— Task input —
***
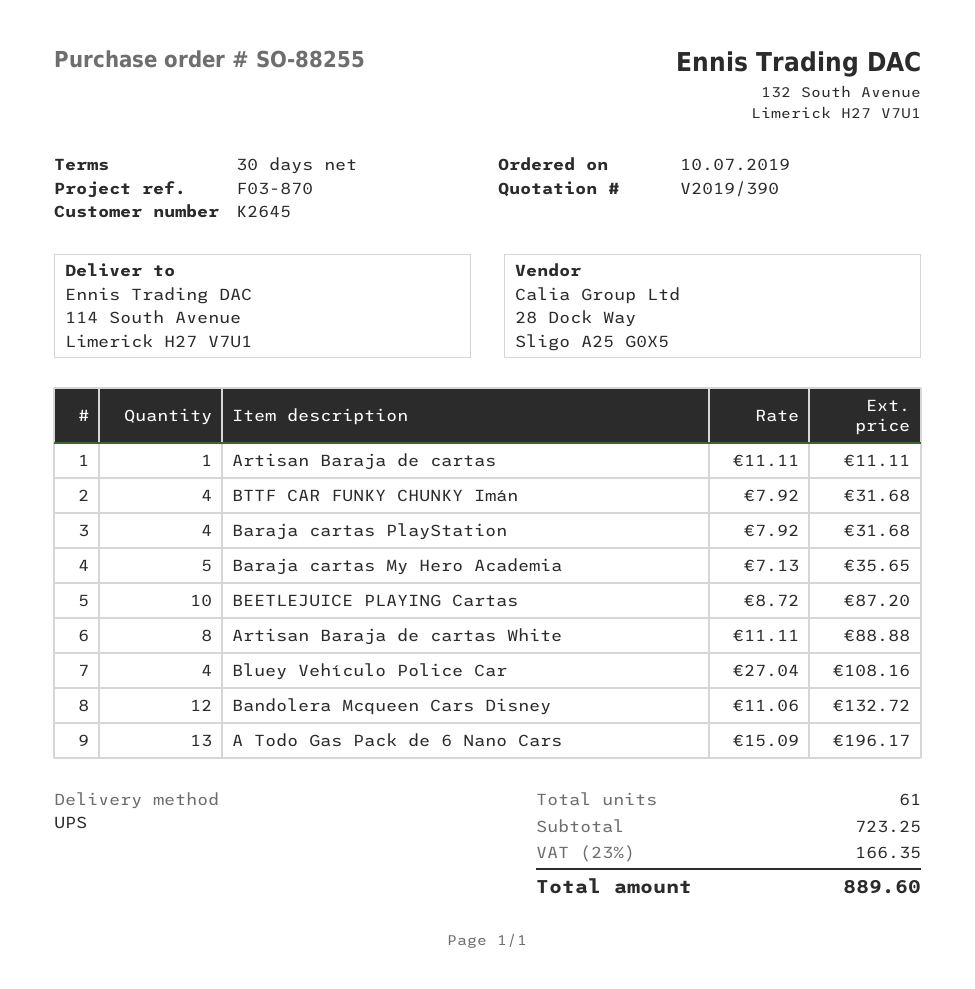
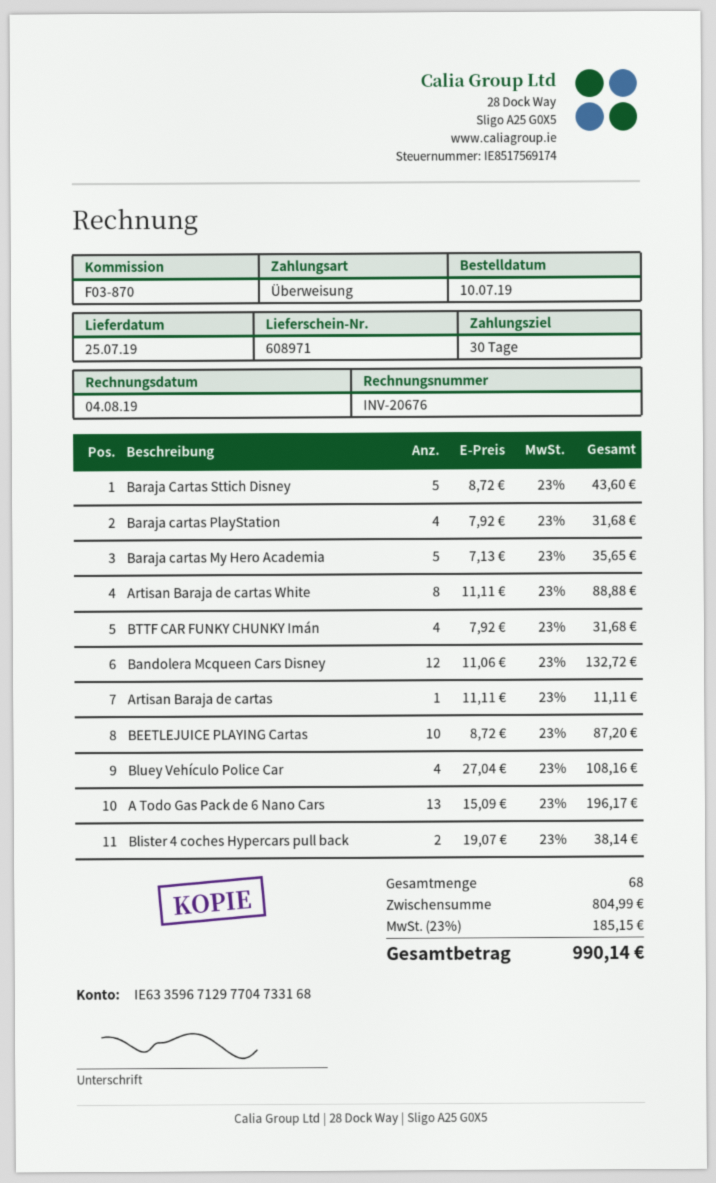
Baraja Cartas Sttich Disney: none -> 5 x 8.72 = 43.60
Blister 4 coches Hypercars pull back: none -> 2 x 19.07 = 38.14
total quantity: 61 -> 68
subtotal: 723.25 -> 804.99
tax: 23% = 166.35 -> 23% = 185.15
total: 889.60 -> 990.14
***
— Exercise brief —
Return all lines of the data in which the string "none" appears.

— Reply to the exercise —
Baraja Cartas Sttich Disney: none -> 5 x 8.72 = 43.60
Blister 4 coches Hypercars pull back: none -> 2 x 19.07 = 38.14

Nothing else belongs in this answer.